Task => For each entry, repeat the text exactly and omit any picture it holds.
==== Supplied material
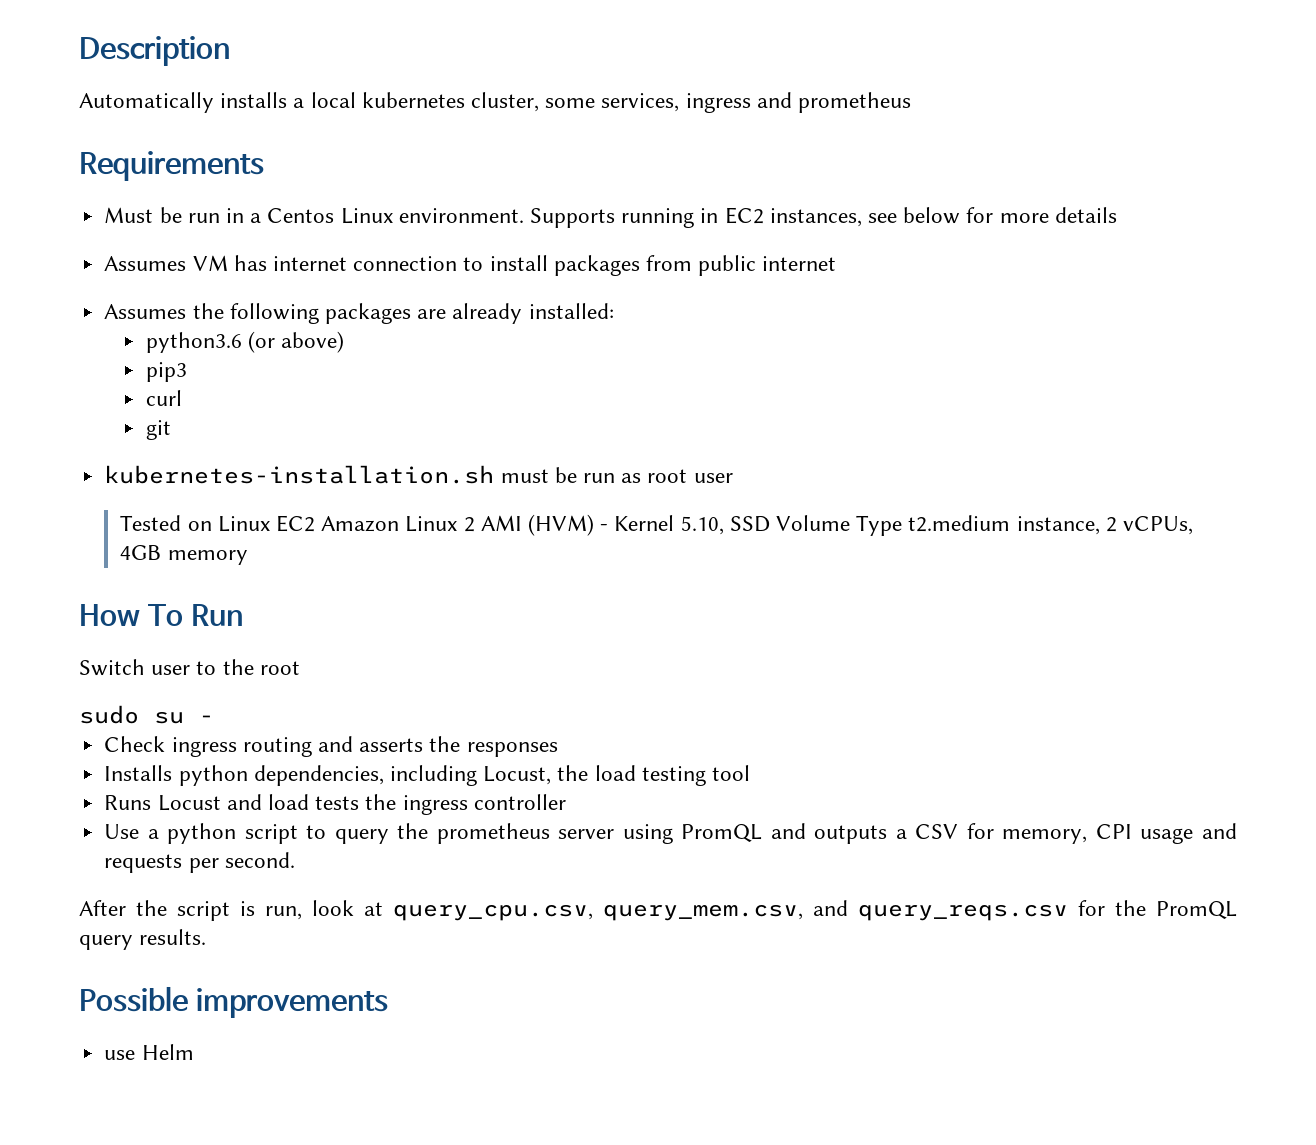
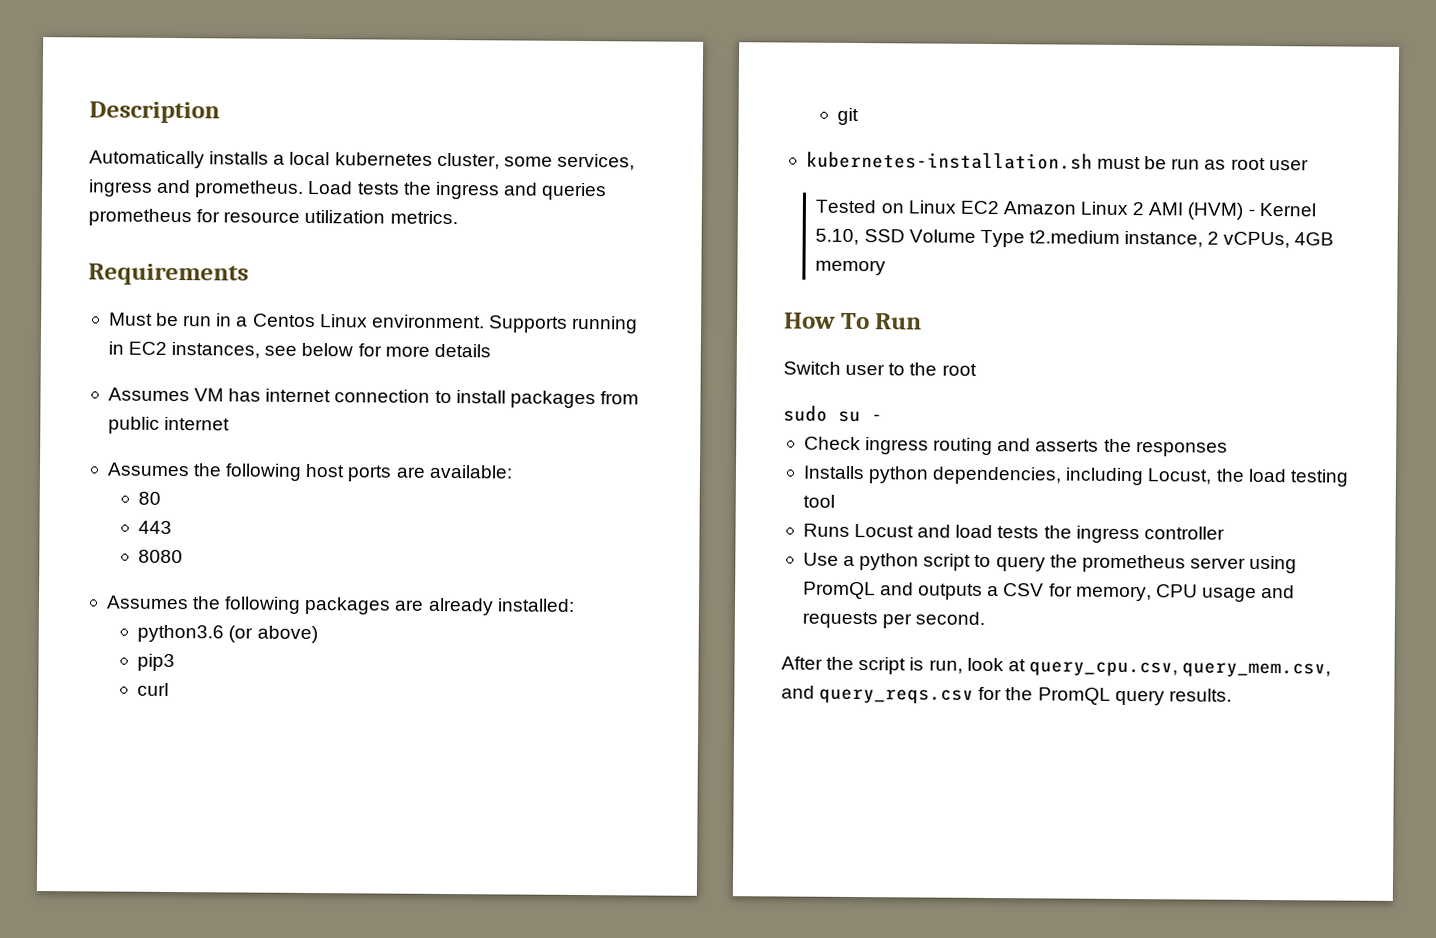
[798,92,912,113] prometheus -> [194,180,608,201] [88,208,458,227] prometheus. Load tests the ingress and queries prometheus for resource utilization metrics.
(837, 263) none -> [106,462,513,482] [138,491,162,505] [138,520,173,535] [138,549,184,564] // Assumes the following host ports are available: // 80 // 443 // 8080
[1095,824,1132,839] CPI -> [1155,584,1198,598] CPU
[79,986,388,1018] [104,1044,194,1060] // Possible improvements // use Helm -> (1232, 695) none

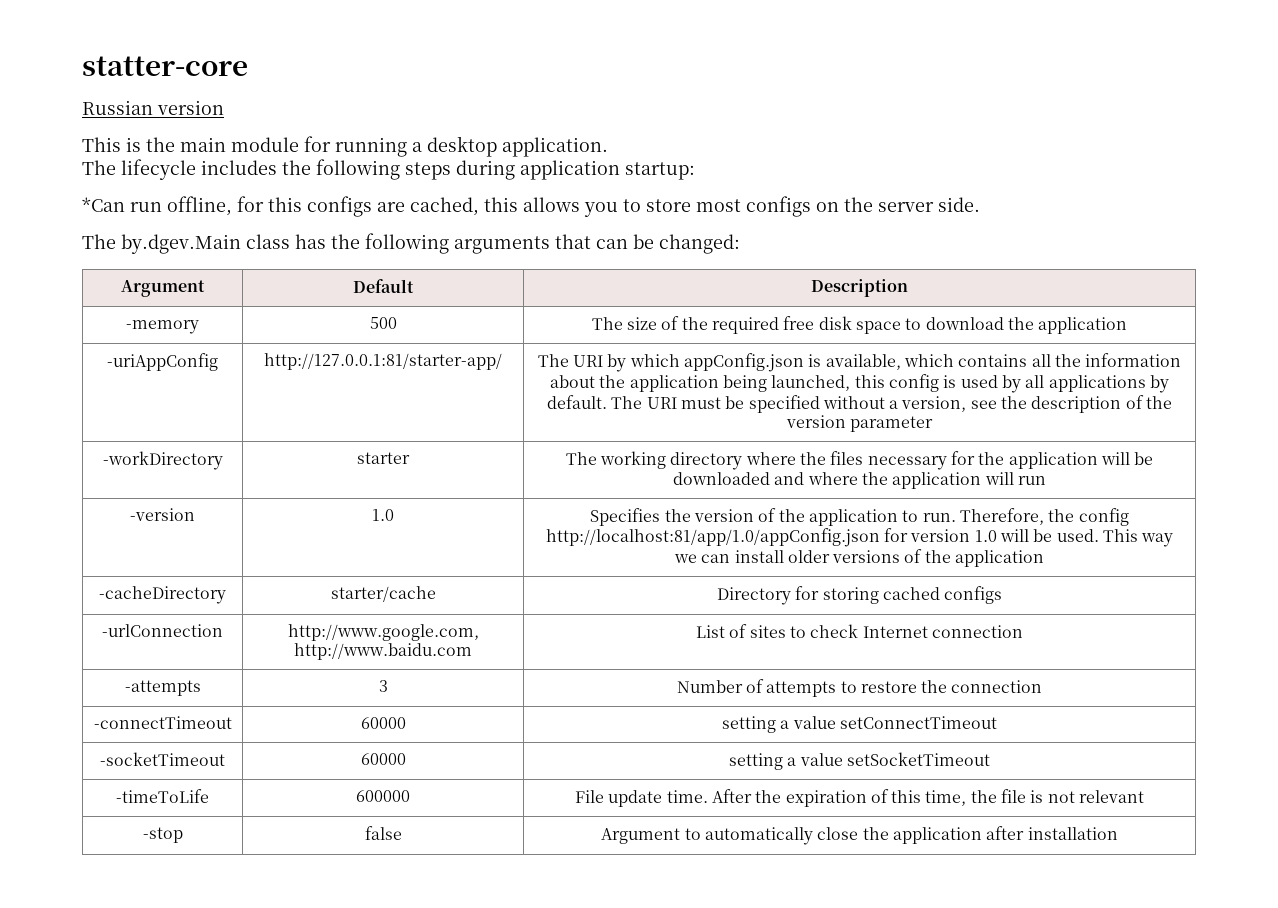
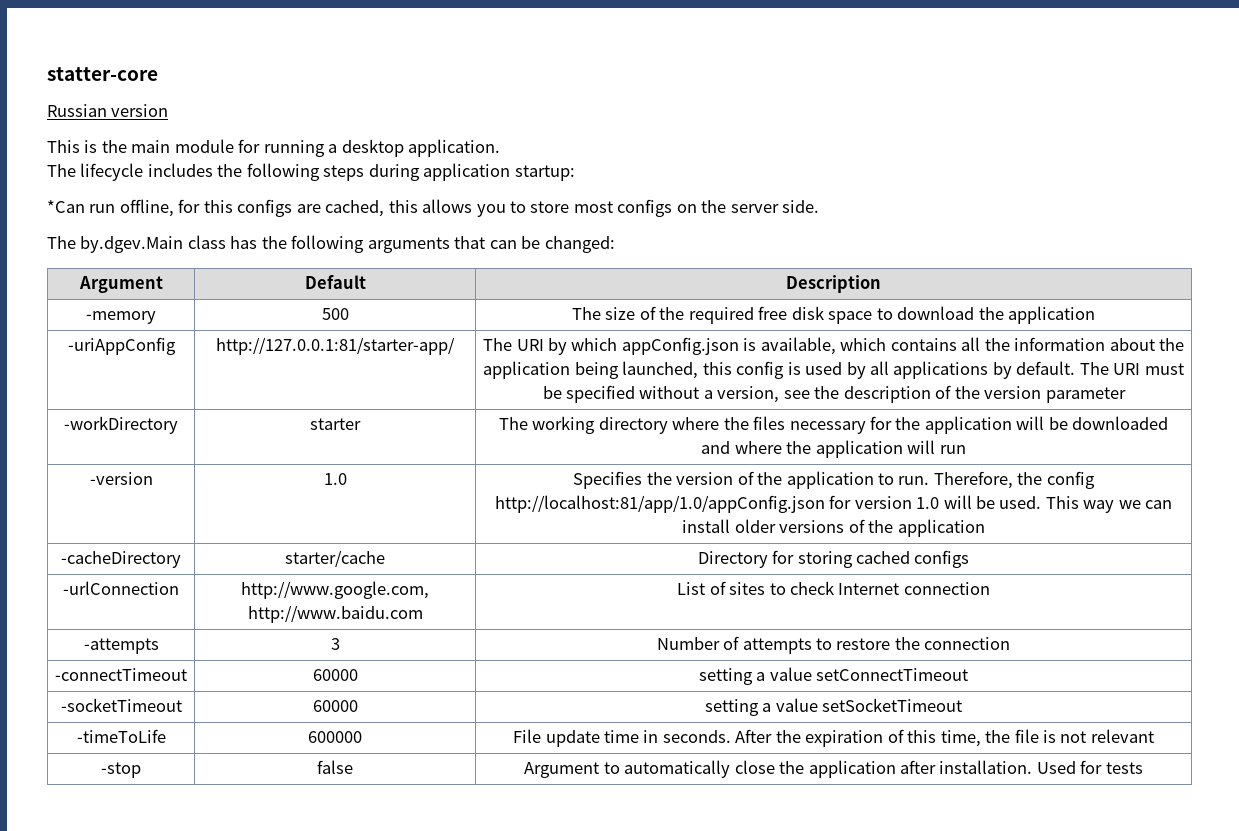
[666,790,708,803] time. -> [603,730,731,743] time in seconds.
[1027,827,1118,840] installation -> [939,760,1143,774] installation. Used for tests

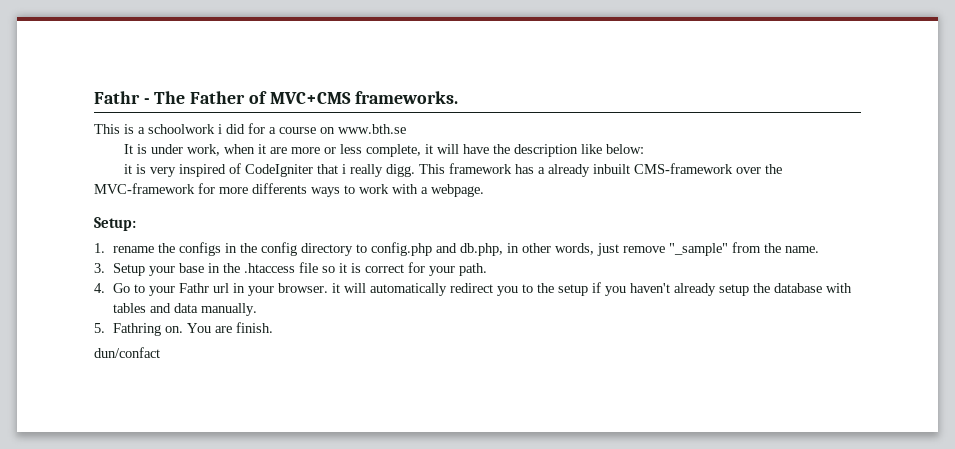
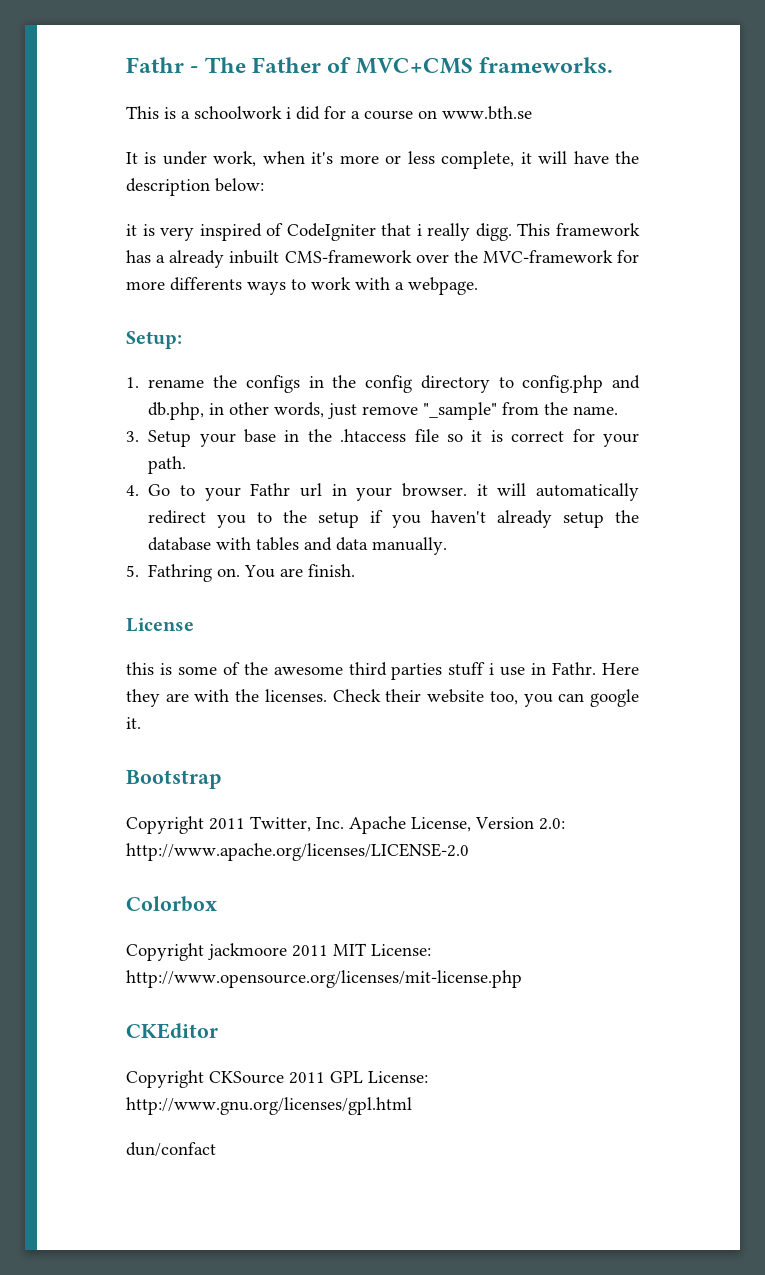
[258,144,288,154] it are -> [311,152,334,164] it's
[581,144,603,154] like -> (210, 187) none
(274, 327) none -> [126,618,194,632] [126,662,639,680] [126,689,640,707] [126,717,141,729] [126,770,221,789] [126,816,565,834] [126,843,469,861] [126,896,217,912] [126,943,431,961] [126,970,522,988] [126,1023,218,1039] [126,1070,428,1088] [126,1097,412,1115] // License // this is some of the awesome third parties stuff i use in Fathr. Here they are with the licenses. Check their website too, you can google it. // Bootstrap // Copyright 2011 Twitter, Inc. Apache License, Version 2.0: http://www.apache.org/licenses/LICENSE-2.0 // Colorbox // Copyright jackmoore 2011 MIT License: http://www.opensource.org/licenses/mit-license.php // CKEditor // Copyright CKSource 2011 GPL License: http://www.gnu.org/licenses/gpl.html

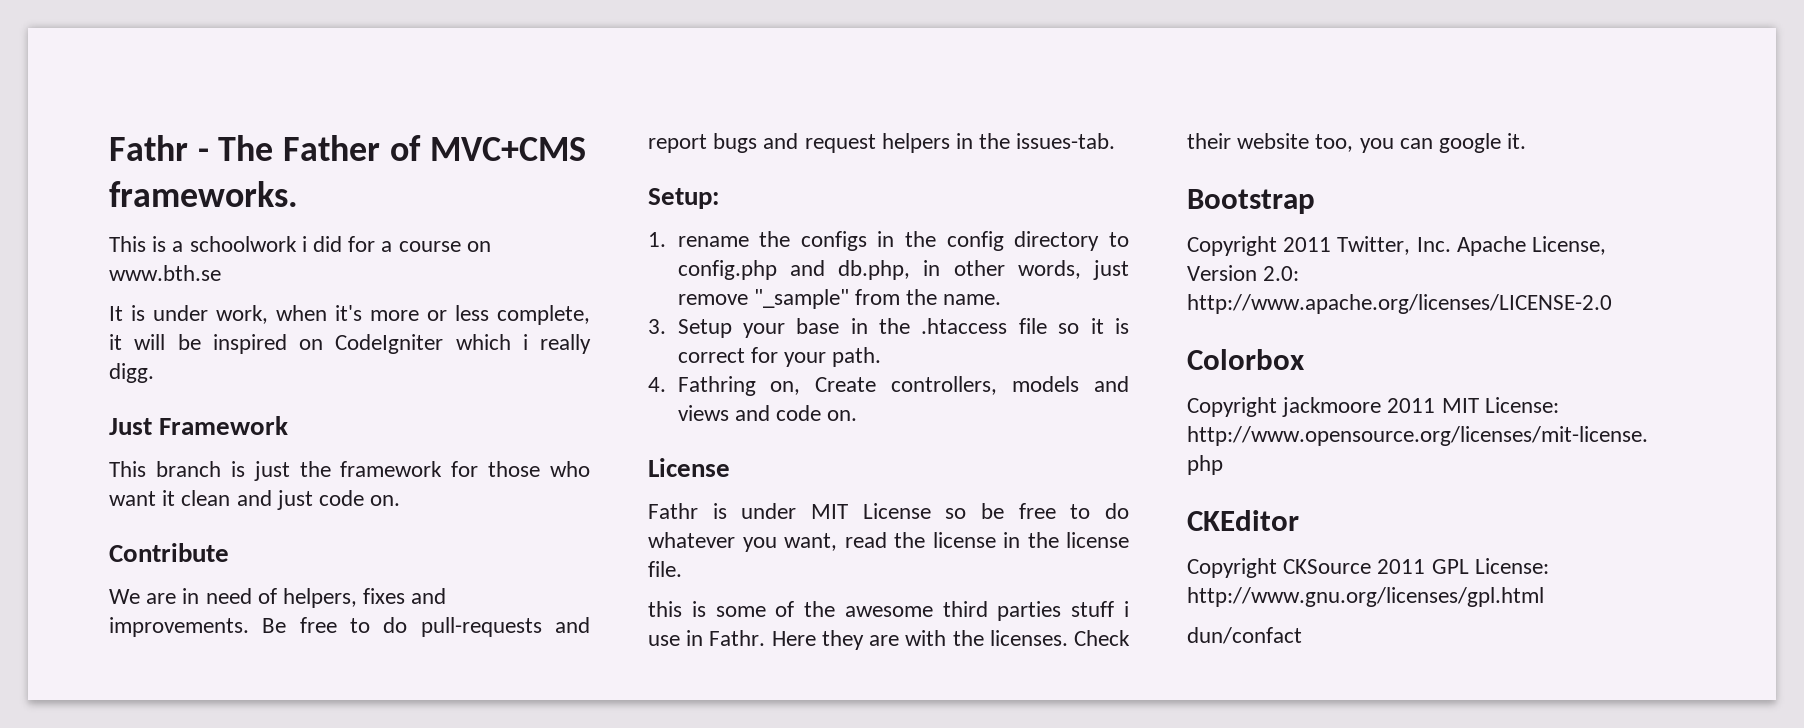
[573,151,639,164] [126,178,264,196] [126,223,640,241] [126,250,639,268] [126,277,478,295] have the description below: // it is very inspired of CodeIgniter that i really digg. This framework has a already inbuilt CMS-framework over the MVC-framework for more differents ways to work with a webpage. -> [177,334,591,354] [109,363,154,383] [109,416,289,435] [109,461,590,481] [109,490,401,510] [109,543,229,562] [109,588,447,608] [109,617,590,637] [648,133,1116,153] be inspired on CodeIgniter which i really digg. // Just Framework // This branch is just the framework for those who want it clean and just code on. // Contribute // We are in need of helpers, fixes and improvements. Be free to do pull-requests and report bugs and request helpers in the issues-tab.
[148,483,639,501] [148,510,639,528] [148,537,448,555] [126,564,356,582] [126,618,194,632] Go to your Fathr url in your browser. it will automatically redirect you to the setup if you haven't already setup the database with tables and data manually. // 5. Fathring on. You are finish. // License -> [677,376,1129,396] [677,405,858,421] [648,458,730,477] [648,503,1129,519] [648,532,1129,552] [648,561,682,577] Fathring on, Create controllers, models and views and code on. // License // Fathr is under MIT License so be free to do whatever you want, read the license in the license file.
========
Answer =>
[798,92,912,113] prometheus -> [194,180,608,201] [88,208,458,227] prometheus. Load tests the ingress and queries prometheus for resource utilization metrics.
(837, 263) none -> [106,462,513,482] [138,491,162,505] [138,520,173,535] [138,549,184,564] // Assumes the following host ports are available: // 80 // 443 // 8080
[1095,824,1132,839] CPI -> [1155,584,1198,598] CPU
[79,986,388,1018] [104,1044,194,1060] // Possible improvements // use Helm -> (1232, 695) none

[666,790,708,803] time. -> [603,730,731,743] time in seconds.
[1027,827,1118,840] installation -> [939,760,1143,774] installation. Used for tests

[258,144,288,154] it are -> [311,152,334,164] it's
[581,144,603,154] like -> (210, 187) none
(274, 327) none -> [126,618,194,632] [126,662,639,680] [126,689,640,707] [126,717,141,729] [126,770,221,789] [126,816,565,834] [126,843,469,861] [126,896,217,912] [126,943,431,961] [126,970,522,988] [126,1023,218,1039] [126,1070,428,1088] [126,1097,412,1115] // License // this is some of the awesome third parties stuff i use in Fathr. Here they are with the licenses. Check their website too, you can google it. // Bootstrap // Copyright 2011 Twitter, Inc. Apache License, Version 2.0: http://www.apache.org/licenses/LICENSE-2.0 // Colorbox // Copyright jackmoore 2011 MIT License: http://www.opensource.org/licenses/mit-license.php // CKEditor // Copyright CKSource 2011 GPL License: http://www.gnu.org/licenses/gpl.html

[573,151,639,164] [126,178,264,196] [126,223,640,241] [126,250,639,268] [126,277,478,295] have the description below: // it is very inspired of CodeIgniter that i really digg. This framework has a already inbuilt CMS-framework over the MVC-framework for more differents ways to work with a webpage. -> [177,334,591,354] [109,363,154,383] [109,416,289,435] [109,461,590,481] [109,490,401,510] [109,543,229,562] [109,588,447,608] [109,617,590,637] [648,133,1116,153] be inspired on CodeIgniter which i really digg. // Just Framework // This branch is just the framework for those who want it clean and just code on. // Contribute // We are in need of helpers, fixes and improvements. Be free to do pull-requests and report bugs and request helpers in the issues-tab.
[148,483,639,501] [148,510,639,528] [148,537,448,555] [126,564,356,582] [126,618,194,632] Go to your Fathr url in your browser. it will automatically redirect you to the setup if you haven't already setup the database with tables and data manually. // 5. Fathring on. You are finish. // License -> [677,376,1129,396] [677,405,858,421] [648,458,730,477] [648,503,1129,519] [648,532,1129,552] [648,561,682,577] Fathring on, Create controllers, models and views and code on. // License // Fathr is under MIT License so be free to do whatever you want, read the license in the license file.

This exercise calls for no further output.